Alors que tant bien que mal je m'efforce de manger cette chose posée dans mon assiette, un payaso (clown sud-américain) s'approche de la table d'à côté où mange une famille chilienne. « Salut mon garçon, tu manges ? C'est bon ? Ahaha, je suis un payaso. Tu aimes bien les payasos ? Regarde je mange une glace » . Triste spectacle d'un pauvre type sans un sous, incapable de se payer un costume décent. Habituellement un clown, soit ça fait rire, soit ça fait peur. Celui-ci fait pitié, et pour l'éloigner des enfants (de futurs petits gros, ça j'en suis sûr, à venir manger des trucs aussi gras en famille), la mère lui offre de bon coeur une pièce de 100 pesos (20 centimes d'euro).

Alors que pour cacher la misère je rajoute un peu de moutarde, de sel et de ketchup entre ma tranche de pain et ma palta, une grosse femme, m'interpelle « Gnaouhallagrañaña ? ». Elle veut me vendre des pansements, je réponds poliment « Euuuh,... no gracias » . Elle se retourne vers la famille qui cette fois-ci choisit d'ignorer la miséreuse. Il faut dire qu'ils sont des milliers à Valpo et à Viña à proposer ces pansements, dans les bus, dans la rue, sur les terrasses... de quoi vous panser pendant toute une vie. Et c'est leur seule moyen de gagner leur vie, vendre des choses dont personne n'a besoin...

La famille d'à côté est partie laissant la moitié de leurs monstrueux sandwiches baignant dans la mayonnaise tournée au soleil sur la table. J'attends patiemment l'addition, après avoir renoncé au dernier quart de mon hamburger, quand un homme se jette sur la table d'à côté, embarquant en vitesse et à mains nues les sandwiches délaissés par mes voisins dans un sac plastique dégueulasse avant de s'enfuir en courant, emportant avec lui ce qui sera sûrement son repas du soir...

Voici donc Viña, la belle, propre et séduisante Viña, symbole des réalités chiliennes. Une police militaire violente mais de plus en plus contestée, des inégalités criantes masquées sous un fard de propreté et de trompeuse réussite néo-libérale.
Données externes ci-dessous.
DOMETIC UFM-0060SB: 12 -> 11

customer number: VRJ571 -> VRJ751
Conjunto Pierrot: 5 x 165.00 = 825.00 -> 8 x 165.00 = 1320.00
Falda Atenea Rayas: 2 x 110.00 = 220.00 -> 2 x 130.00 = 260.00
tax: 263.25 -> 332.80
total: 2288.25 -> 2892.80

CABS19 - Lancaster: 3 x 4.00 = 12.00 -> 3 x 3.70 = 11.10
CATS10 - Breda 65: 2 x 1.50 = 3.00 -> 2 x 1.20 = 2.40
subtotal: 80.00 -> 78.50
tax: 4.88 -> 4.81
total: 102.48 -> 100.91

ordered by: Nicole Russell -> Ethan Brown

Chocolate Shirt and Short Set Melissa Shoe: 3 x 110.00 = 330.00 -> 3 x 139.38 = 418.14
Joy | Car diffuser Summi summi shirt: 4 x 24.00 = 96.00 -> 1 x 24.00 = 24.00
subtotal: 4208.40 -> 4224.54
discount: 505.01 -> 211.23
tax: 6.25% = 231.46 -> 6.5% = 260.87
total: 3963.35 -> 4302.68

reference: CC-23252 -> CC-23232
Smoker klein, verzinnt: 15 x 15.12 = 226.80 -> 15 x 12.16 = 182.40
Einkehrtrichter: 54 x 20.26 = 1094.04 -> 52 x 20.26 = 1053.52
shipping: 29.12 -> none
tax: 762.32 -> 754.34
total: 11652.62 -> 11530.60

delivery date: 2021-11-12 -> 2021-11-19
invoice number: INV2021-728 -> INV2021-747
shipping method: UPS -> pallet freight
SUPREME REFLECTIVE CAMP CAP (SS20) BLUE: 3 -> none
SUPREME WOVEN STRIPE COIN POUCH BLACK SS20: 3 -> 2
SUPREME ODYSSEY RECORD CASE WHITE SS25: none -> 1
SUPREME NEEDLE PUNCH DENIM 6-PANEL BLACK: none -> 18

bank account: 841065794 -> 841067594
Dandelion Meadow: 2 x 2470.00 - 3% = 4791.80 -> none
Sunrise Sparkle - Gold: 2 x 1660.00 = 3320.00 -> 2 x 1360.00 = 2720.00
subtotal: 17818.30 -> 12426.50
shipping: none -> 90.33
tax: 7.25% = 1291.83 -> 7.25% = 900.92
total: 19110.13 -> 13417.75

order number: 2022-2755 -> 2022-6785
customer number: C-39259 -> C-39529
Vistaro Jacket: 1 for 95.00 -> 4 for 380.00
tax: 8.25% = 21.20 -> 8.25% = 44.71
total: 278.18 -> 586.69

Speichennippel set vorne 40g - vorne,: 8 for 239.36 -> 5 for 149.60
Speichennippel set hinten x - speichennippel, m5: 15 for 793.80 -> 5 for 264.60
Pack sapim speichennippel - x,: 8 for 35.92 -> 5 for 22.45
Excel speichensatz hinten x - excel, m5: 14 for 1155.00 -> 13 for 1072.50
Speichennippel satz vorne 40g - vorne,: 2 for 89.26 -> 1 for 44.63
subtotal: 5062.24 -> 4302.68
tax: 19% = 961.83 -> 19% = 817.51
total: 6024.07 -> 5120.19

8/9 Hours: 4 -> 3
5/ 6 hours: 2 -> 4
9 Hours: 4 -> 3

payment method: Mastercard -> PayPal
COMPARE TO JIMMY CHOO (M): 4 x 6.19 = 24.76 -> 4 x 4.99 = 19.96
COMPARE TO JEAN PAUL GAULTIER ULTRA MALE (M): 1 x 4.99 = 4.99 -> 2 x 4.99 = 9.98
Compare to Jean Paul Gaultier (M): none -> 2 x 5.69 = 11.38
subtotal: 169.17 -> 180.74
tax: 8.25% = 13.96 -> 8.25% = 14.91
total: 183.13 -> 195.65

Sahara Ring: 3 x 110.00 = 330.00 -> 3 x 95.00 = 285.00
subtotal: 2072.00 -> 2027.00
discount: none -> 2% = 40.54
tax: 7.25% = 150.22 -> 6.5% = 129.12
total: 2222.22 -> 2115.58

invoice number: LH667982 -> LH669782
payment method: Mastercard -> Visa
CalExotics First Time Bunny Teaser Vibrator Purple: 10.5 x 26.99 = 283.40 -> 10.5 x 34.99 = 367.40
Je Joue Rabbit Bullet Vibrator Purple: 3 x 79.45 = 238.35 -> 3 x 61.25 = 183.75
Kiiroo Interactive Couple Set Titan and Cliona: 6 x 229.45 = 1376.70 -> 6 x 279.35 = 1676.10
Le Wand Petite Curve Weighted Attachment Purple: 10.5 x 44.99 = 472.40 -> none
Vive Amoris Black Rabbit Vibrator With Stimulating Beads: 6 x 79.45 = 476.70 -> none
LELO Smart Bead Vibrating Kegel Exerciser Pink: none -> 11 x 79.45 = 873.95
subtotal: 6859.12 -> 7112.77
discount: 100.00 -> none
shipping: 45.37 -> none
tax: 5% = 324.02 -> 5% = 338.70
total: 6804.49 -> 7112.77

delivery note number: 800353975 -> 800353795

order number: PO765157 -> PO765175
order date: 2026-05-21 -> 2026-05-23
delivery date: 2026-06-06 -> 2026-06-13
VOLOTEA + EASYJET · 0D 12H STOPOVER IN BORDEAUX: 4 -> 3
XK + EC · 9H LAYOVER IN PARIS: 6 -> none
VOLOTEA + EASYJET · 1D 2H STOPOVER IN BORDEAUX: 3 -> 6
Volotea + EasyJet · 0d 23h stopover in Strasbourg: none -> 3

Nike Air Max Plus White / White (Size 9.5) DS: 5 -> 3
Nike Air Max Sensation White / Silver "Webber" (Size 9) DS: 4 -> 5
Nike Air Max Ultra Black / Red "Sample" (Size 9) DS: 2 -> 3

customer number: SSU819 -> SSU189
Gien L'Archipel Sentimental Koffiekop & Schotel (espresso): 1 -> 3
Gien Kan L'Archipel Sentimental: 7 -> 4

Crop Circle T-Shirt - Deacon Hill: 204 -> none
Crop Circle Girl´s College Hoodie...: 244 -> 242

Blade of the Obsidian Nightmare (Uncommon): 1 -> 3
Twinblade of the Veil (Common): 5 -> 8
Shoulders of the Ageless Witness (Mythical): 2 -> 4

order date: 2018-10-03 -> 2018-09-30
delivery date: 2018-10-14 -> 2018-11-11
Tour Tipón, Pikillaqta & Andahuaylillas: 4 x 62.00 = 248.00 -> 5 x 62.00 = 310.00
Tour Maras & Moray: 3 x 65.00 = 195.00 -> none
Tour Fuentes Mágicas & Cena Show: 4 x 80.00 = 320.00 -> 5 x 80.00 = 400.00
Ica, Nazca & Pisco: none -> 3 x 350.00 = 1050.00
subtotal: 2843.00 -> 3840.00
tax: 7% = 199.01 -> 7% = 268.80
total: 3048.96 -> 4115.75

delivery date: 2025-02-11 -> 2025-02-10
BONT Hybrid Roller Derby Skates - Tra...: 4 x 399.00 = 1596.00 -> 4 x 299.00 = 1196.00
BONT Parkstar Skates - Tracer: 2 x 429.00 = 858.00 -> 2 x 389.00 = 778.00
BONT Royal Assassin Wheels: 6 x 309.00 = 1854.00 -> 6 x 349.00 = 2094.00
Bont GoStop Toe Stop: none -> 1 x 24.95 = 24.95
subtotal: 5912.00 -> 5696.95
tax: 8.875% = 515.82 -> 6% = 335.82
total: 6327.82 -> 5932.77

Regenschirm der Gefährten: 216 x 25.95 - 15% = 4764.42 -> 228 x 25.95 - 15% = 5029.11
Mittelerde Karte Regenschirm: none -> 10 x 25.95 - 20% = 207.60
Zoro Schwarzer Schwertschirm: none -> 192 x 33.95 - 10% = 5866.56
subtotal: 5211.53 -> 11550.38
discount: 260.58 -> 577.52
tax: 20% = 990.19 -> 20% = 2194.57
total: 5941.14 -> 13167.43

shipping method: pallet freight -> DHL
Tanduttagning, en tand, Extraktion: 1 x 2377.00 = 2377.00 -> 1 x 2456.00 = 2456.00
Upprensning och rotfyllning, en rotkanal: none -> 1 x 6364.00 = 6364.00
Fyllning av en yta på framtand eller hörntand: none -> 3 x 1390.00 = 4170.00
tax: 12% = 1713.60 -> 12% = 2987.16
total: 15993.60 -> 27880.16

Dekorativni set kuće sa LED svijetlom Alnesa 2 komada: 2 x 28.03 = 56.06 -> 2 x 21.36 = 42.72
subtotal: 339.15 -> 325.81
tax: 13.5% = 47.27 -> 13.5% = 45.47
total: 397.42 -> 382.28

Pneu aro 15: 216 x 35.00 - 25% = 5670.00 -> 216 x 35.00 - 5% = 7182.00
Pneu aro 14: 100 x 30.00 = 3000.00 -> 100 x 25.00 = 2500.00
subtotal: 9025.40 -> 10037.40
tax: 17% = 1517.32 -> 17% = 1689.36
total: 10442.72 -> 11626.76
Parfois ça a du bon, ça renseigne pas mal, de se laisser aller à manger n'importe quoi. 

 

Ah oui, le Chili c'est pas non plus le pays de la gastronomie fine, mais ça vous l'avez déjà compris.

 

 

Au ban de la République (Kate-Me)

En prenant l’avenue de la République
J'ai vu un vieillard qui dormait sur un banc

Au long de l'avenue de la République
Sur le bout du petit banc 
Au long de l'avenue de la République
Il y a toutes sortes de bancs

Au début de l'avenue de la République
J'ai vu une petite fille qui allait mendiant

Remontant l'avenue de la République
J'ai vu un Indien qui demandait sa maman

Traversant l'avenue de la République
J'ai vu un jeune homme qui n'avait plus de dents

Au bout de l'avenue de la République
J'ai vu une dame qui ne s'était pas lavée depuis longtemps

Arrivés sur la place de la République
J'ai vu des gros chiens, de la bière et des enfants

Il n'y a plus d'amoureux sur les bancs publics
Sur le bout des bancs 
Il n'y a plus d'amoureux sur les bancs publics
Car il y a de drôles de gens

 

Ce sont les gueules cassées de l'Avenue de la République
Qui vont de bancs en bars, qui vont moins vite que la musique,
Qui errent en brassant l'air de l'Avenue de la République,
Qui errent en brassant l'air de leur état éthylique,
Qui embarrassent les gens de l'Avenue de la République.
Les gens embarrassés qui leur envoient les flics.
Les flics brassent un peu les gueules cassées de leurs coups de trique,
Les flics les emmènent les bras en croix, toute la clique

La clique qui va jouer en l'honneur de la République,
La clique qui va jouer sur l'Avenue de la République,
Alors les gens ne voient plus les gueules cassées de la République.
Le public salue les grands hommes de la République.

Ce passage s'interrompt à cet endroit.